The design of Wolverhampton’s newest school, South Wolverhampton and Bilston Academy, includes the extensive use of external Siberian larch cladding protected with Lonza Wood Protection’s Non-Com Exterior fire retardant.
The facade of the new academy building is made up of 50,000 linear metres of Siberian larch provided by Berkshire-based BCL Timber Projects. As well as providing an attractive facade, this wooden rainscreen cladding protects the building against water damage and traps a layer of air as additional thermal insulation.
The timber is protected with Lonza’s Non-Com Exterior fire retardant, which provides a proven and highly effective Euroclass B surface spread of flame protection, without affecting the external appearance of the wood. Non-Com Exterior is a polymer-based formulation applied by vacuum-pressure impregnation, and timber treated with it can then be used with or without additional coatings.
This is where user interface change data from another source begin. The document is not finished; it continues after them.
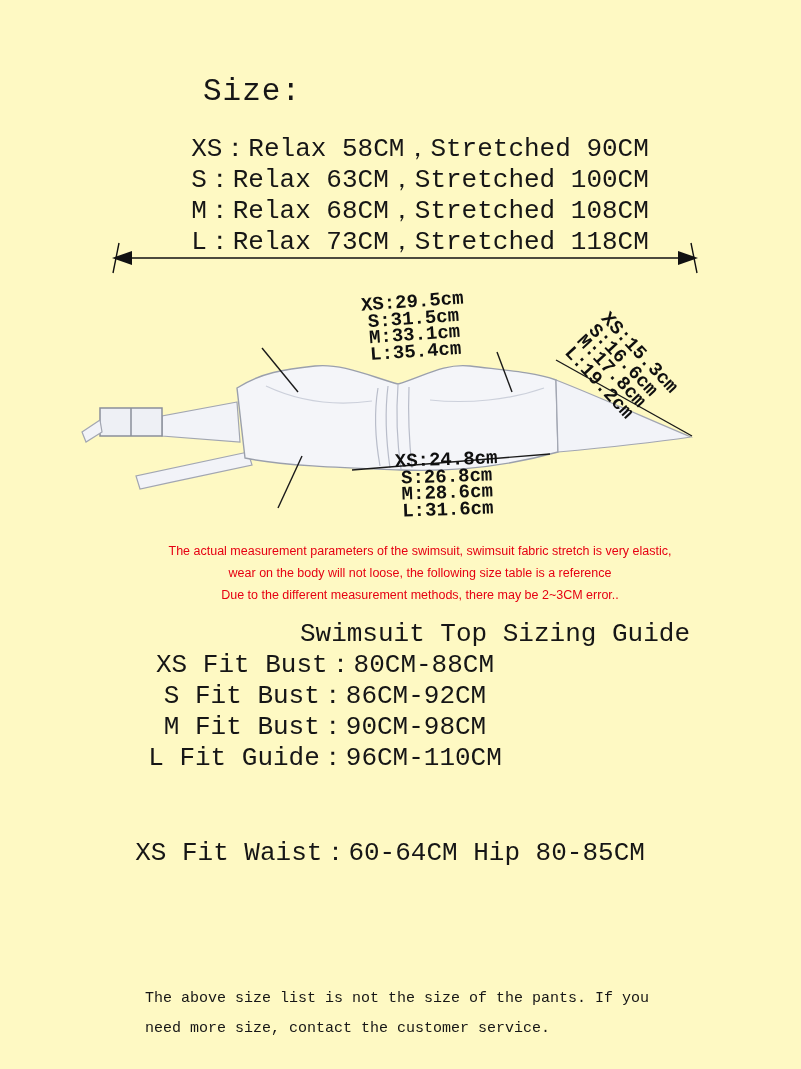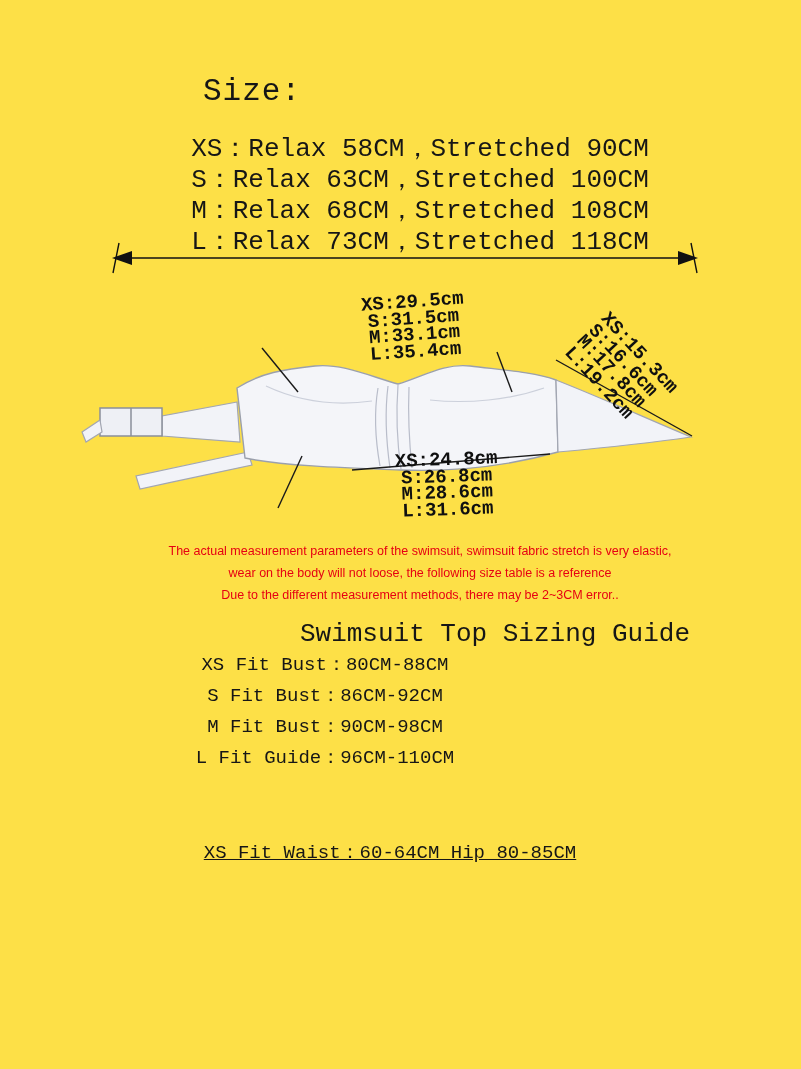--- a/index.html
+++ b/index.html
@@ -3,7 +3,7 @@
 <meta charset="utf-8">
 <style>
   html,body{margin:0;padding:0;background:#ffffff;}
-  .page{position:relative;width:801px;height:1069px;background:#fde047;overflow:hidden;
+  .page{position:relative;width:801px;height:1069px;background:#fef9c3;overflow:hidden;
         font-family:"Liberation Mono",monospace;color:#161616;}
   .abs{position:absolute;}
   .size-title{left:203px;top:74px;font-size:31px;letter-spacing:1px;}

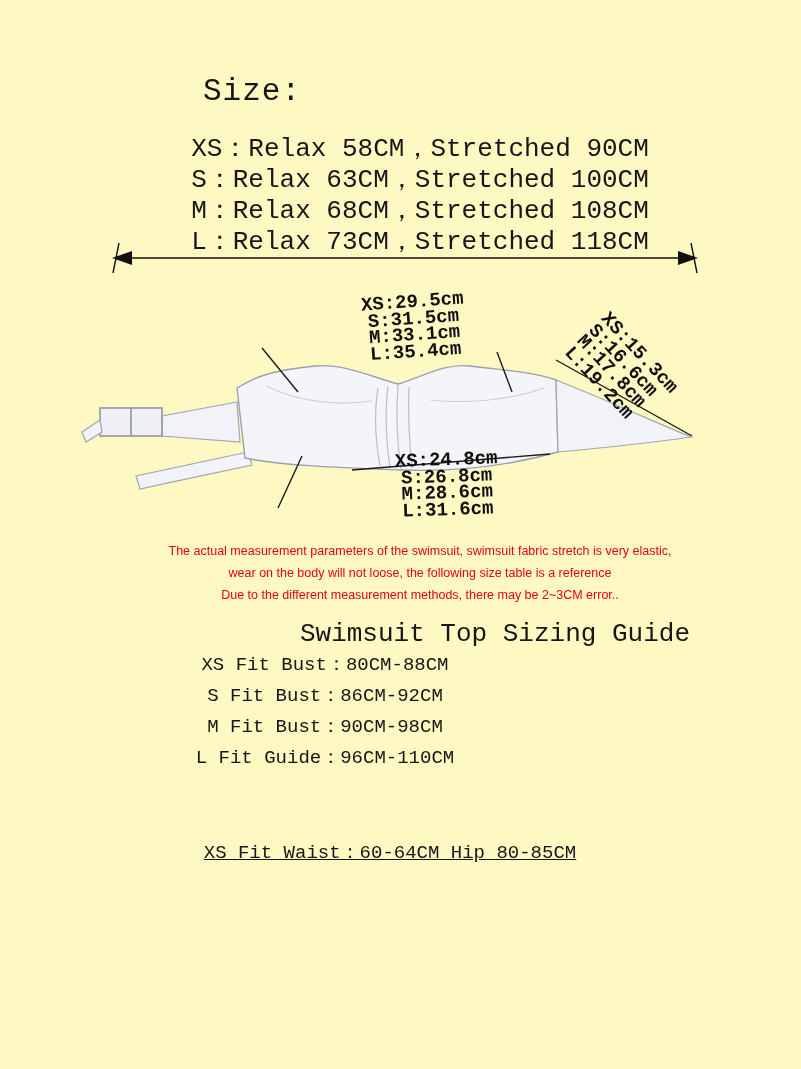--- a/index.html
+++ b/index.html
@@ -18,7 +18,7 @@
               font-family:"Liberation Sans",sans-serif;font-size:12.5px;line-height:22px;}
   .guide-title{font-size:26px;text-align:right;white-space:nowrap;}
   .top-guide-title{left:0;top:619px;width:690px;}
-  .guide-rows{font-size:19px;line-height:31px;text-align:center;white-space:nowrap;}
+  .guide-rows{font-size:26px;line-height:31px;text-align:center;white-space:nowrap;}
   .top-guide-rows{left:0;top:650px;width:650px;}
   .bottom-guide-title{left:0;top:784px;width:730px;}
   .bottom-guide-rows{left:0;top:838px;width:780px;line-height:30.5px;text-decoration:underline;}

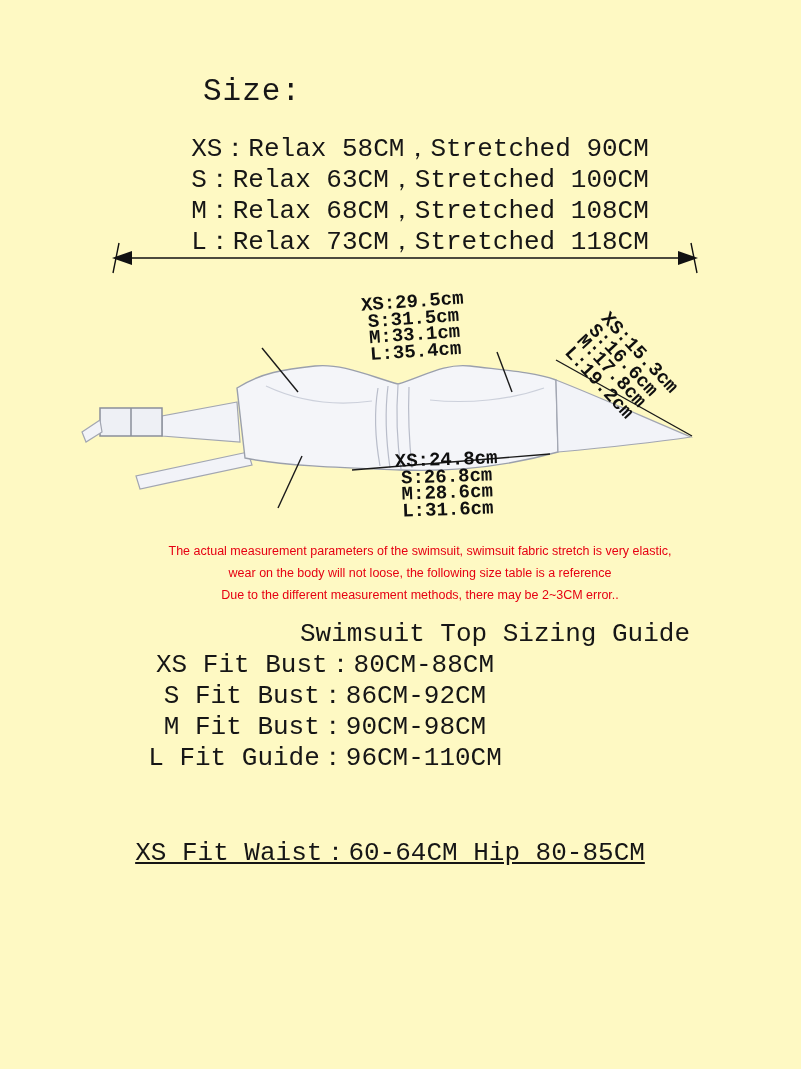--- a/index.html
+++ b/index.html
@@ -21,7 +21,7 @@
   .guide-rows{font-size:26px;line-height:31px;text-align:center;white-space:nowrap;}
   .top-guide-rows{left:0;top:650px;width:650px;}
   .bottom-guide-title{left:0;top:784px;width:730px;}
-  .bottom-guide-rows{left:0;top:838px;width:780px;line-height:30.5px;text-decoration:underline;}
+  .bottom-guide-rows{left:0;top:838px;width:780px;line-height:30.5px;}
   .footnote{left:145px;top:984px;font-size:15px;line-height:30px;white-space:nowrap;}
 </style>
 </head>

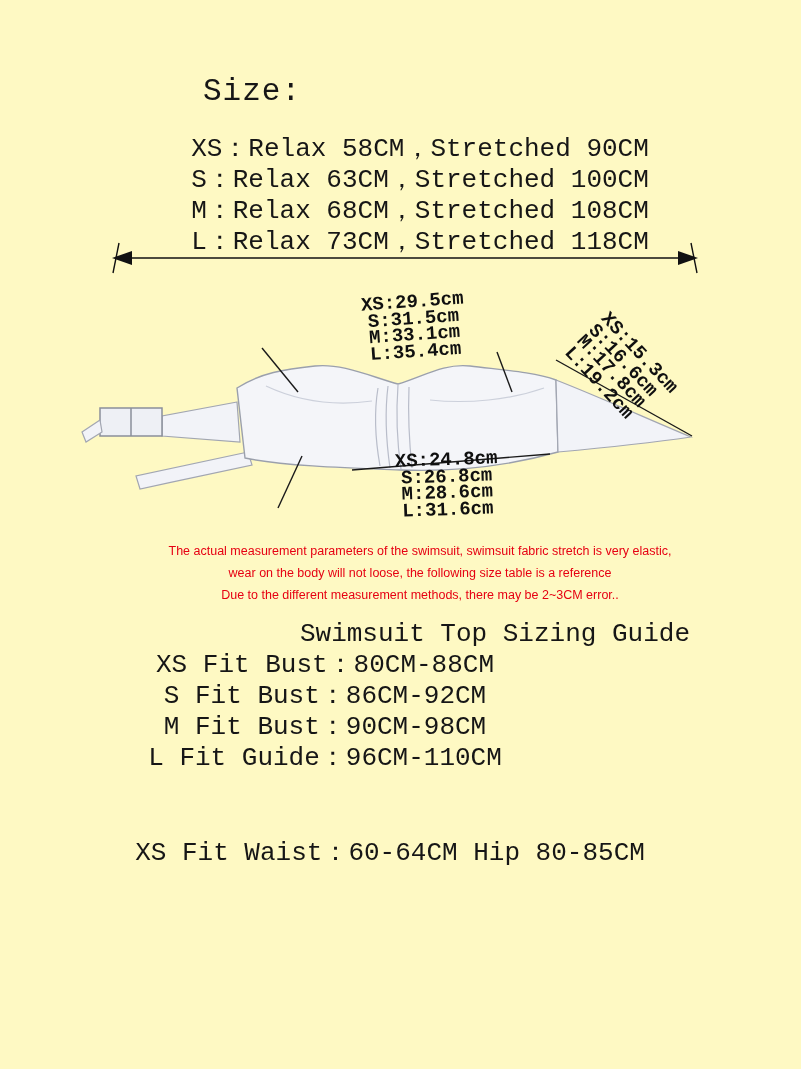--- a/index.html
+++ b/index.html
@@ -106,6 +106,10 @@
     <div>XS Fit Waist：60-64CM Hip 80-85CM</div>
   </div>
 
+  <div class="abs footnote">
+    <div>The above size list is not the size of the pants. If you</div>
+    <div>need more size, contact the customer service.</div>
+  </div>
 
 </div>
BCL Timber Projects owner Brian Barrett says: "The Non-Com Exterior protection meets all the British and European standards that we require, and leaves the timber virtually unchanged, making it ideal for external cladding on dramatic projects like this one."
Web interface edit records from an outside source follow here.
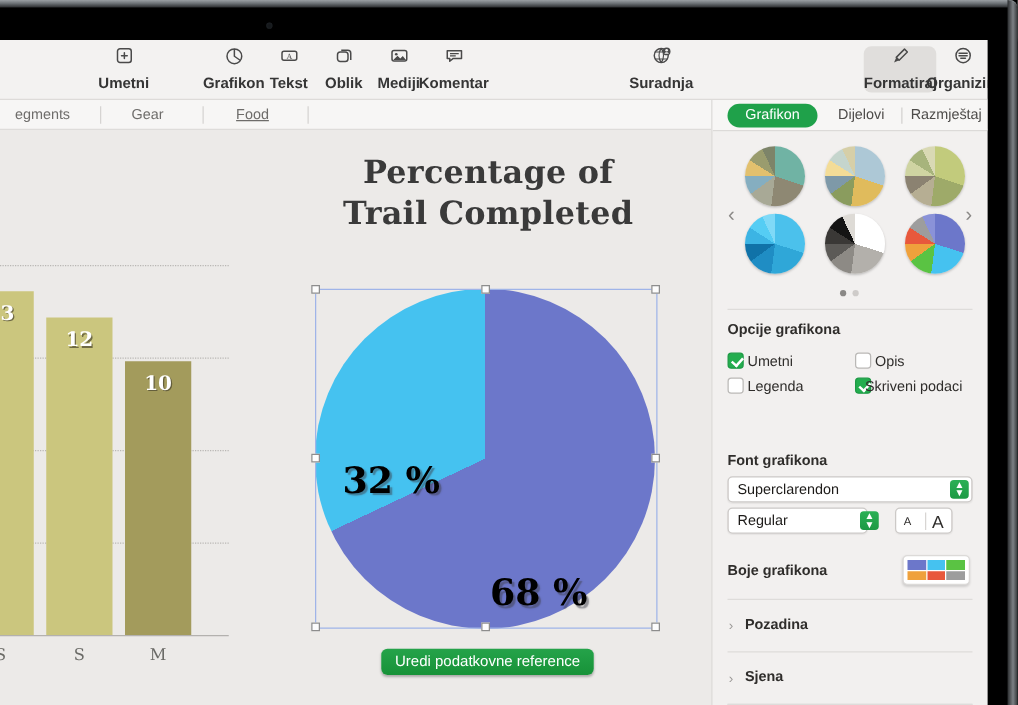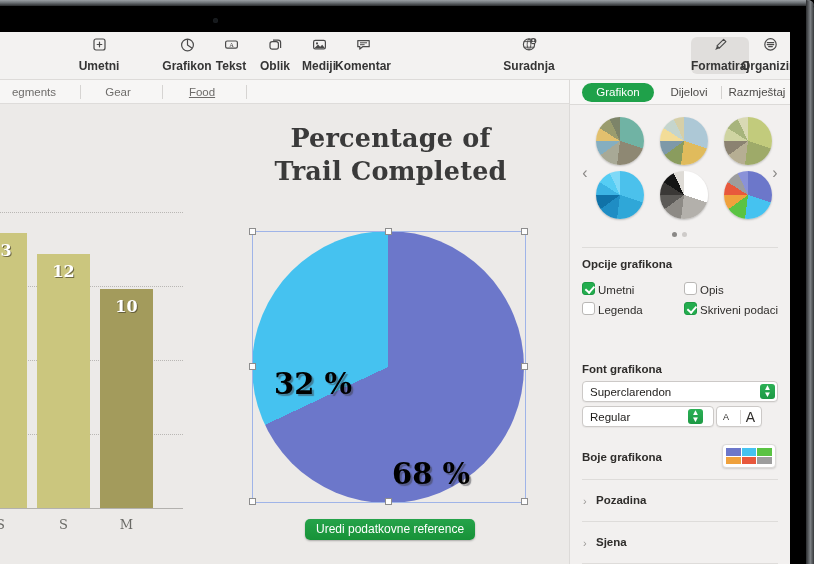--- a/index.html
+++ b/index.html
@@ -439,7 +439,7 @@
       <div class="cbox" style="left: 12px; top: 222px;"></div>
       <div class="lbl-txt" style="left: 28px; top: 224px;">Legenda</div>
       <div class="cbox on" style="left: 114px; top: 222px;"></div>
-      <div class="lbl-txt" style="left: 130px; top: 224px; text-align: right;">Skriveni podaci</div>
+      <div class="lbl-txt" style="left: 122px; top: 224px; text-align: right;">Skriveni podaci</div>
       <div class="sec-title" style="left: 12px; top: 283px;">Font grafikona</div>
       <div class="combo" style="left: 12px; top: 301px; width: 196px;">Superclarendon</div>
       <div class="stepper" style="left: 190px; top: 304px;">

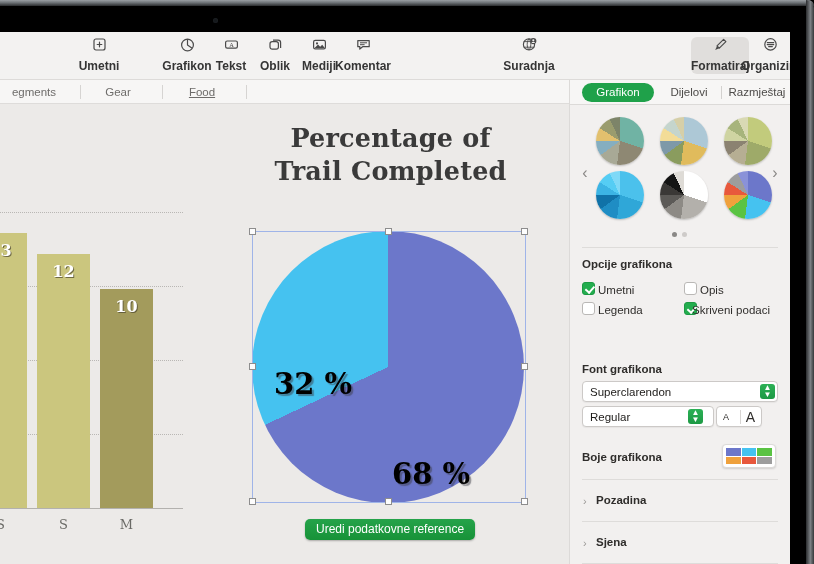--- a/index.html
+++ b/index.html
@@ -446,7 +446,7 @@
         <span>▲</span>
         <span>▼</span>
       </div>
-      <div class="combo" style="left: 12px; top: 326px; width: 132px;">Regular</div>
+      <div class="combo" style="left: 12px; top: 326px; width: 112px;">Regular</div>
       <div class="stepper" style="left: 118px; top: 329px;">
         <span>▲</span>
         <span>▼</span>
The £25 million school, part of Wolverhampton’s Building Schools for the Future Programme, opened in September this year. South Wolverhampton and Bilston Academy has been designed by Capita Architecture and will house 1200 pupils in four themed ‘skill zones’, with an engineering hub, lecture theatre, science ‘super lab’, training kitchen, drama and music studios, and classrooms, seminar rooms and other spaces.